Managing these obligations across multiple jurisdictions is resource-intensive—particularly for growth-stage firms that don't yet need a full-time compliance executive. Fraxtional provides fractional BSA Officer, CCO, and CAMLO services, giving crypto firms and fintechs access to experienced compliance leadership on cross-border regulatory requirements, sponsor bank relationships, and evolving digital asset frameworks across the U.S., Canada, UK, and EU.

Frequently Asked Questions

What are the IRS rules for cryptocurrency?

The IRS classifies cryptocurrency as property under Notice 2014-21. Three core rules follow from that classification:

  • Capital gains rules apply to sales and exchanges
  • Ordinary income rules apply to crypto received as payment or mining rewards
  • All taxable transactions must be reported on federal returns, even without a 1099

How long do I need to hold crypto to avoid higher taxes?

Crypto held more than one year qualifies for long-term capital gains rates, which are generally lower than ordinary income rates. Assets held one year or less are taxed as ordinary income at short-term rates. The holding period starts the day after acquisition.

What is the 30 day rule in crypto?

As of April 2026, the IRS wash-sale rule (which prohibits claiming a loss on a security sold and repurchased within 30 days) does not officially apply to cryptocurrency since crypto is classified as property, not a security. However, proposed legislation has sought to extend this rule to digital assets and you should confirm the current rule before filing.

Do I need to report cryptocurrency held on a foreign exchange on FBAR?

Under current FinCEN guidance (Notice 2020-2), a foreign account holding only cryptocurrency is not yet explicitly required to be reported on FBAR. However, hybrid accounts holding fiat currency alongside crypto likely are reportable, and FinCEN has signaled it intends to change this rule.

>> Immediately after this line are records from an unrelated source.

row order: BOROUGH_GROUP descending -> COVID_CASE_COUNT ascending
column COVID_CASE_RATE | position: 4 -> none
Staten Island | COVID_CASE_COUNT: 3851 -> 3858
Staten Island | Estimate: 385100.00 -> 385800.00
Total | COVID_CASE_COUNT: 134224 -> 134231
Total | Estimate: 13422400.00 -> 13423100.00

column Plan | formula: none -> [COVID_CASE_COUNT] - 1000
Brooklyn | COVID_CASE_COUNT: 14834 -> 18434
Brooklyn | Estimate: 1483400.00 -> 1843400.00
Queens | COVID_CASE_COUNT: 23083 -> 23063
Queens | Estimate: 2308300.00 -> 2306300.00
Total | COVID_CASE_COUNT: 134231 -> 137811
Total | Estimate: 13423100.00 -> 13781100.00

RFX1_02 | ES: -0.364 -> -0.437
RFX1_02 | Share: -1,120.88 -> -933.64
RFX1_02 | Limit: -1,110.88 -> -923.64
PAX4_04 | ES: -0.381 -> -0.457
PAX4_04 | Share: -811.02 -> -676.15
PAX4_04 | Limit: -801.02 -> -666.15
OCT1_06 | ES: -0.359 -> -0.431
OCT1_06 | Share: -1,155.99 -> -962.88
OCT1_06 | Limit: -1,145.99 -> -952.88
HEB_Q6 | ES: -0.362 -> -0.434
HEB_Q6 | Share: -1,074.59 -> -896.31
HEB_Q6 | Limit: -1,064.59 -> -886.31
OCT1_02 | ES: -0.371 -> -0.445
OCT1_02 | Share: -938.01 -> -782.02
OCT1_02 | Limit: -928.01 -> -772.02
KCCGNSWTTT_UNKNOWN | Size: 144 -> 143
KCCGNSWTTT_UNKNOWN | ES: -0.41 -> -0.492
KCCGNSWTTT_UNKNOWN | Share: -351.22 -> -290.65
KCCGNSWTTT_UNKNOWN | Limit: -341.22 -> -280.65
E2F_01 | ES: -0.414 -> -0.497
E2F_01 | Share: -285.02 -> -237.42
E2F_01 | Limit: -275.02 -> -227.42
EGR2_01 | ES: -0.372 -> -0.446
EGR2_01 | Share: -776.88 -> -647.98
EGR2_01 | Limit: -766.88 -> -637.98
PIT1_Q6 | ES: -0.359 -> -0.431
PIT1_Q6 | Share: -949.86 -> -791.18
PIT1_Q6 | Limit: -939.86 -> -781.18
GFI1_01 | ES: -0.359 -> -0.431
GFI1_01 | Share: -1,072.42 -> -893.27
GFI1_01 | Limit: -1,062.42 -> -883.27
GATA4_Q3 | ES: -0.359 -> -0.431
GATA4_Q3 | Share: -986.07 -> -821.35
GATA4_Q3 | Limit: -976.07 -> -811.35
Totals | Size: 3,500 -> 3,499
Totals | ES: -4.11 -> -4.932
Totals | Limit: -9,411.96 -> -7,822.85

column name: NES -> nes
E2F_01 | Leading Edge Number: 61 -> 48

What is Form 8938 and when does it apply to crypto?

Form 8938 (FATCA reporting) is filed with your tax return to disclose specified foreign financial assets exceeding threshold values. While the IRS has not issued explicit guidance on foreign crypto accounts, the conservative approach is to report if thresholds are met — the cost of over-disclosure is far lower than the penalty risk of under-reporting.

What is a "hybrid" crypto account and why does it matter for FBAR?

A hybrid account is a foreign exchange account that holds both cryptocurrency and traditional fiat currency (USD, EUR, GBP, etc.). Because the fiat component qualifies as a reportable financial account, the entire account's value likely triggers FBAR obligations if the $10,000 aggregate threshold is exceeded.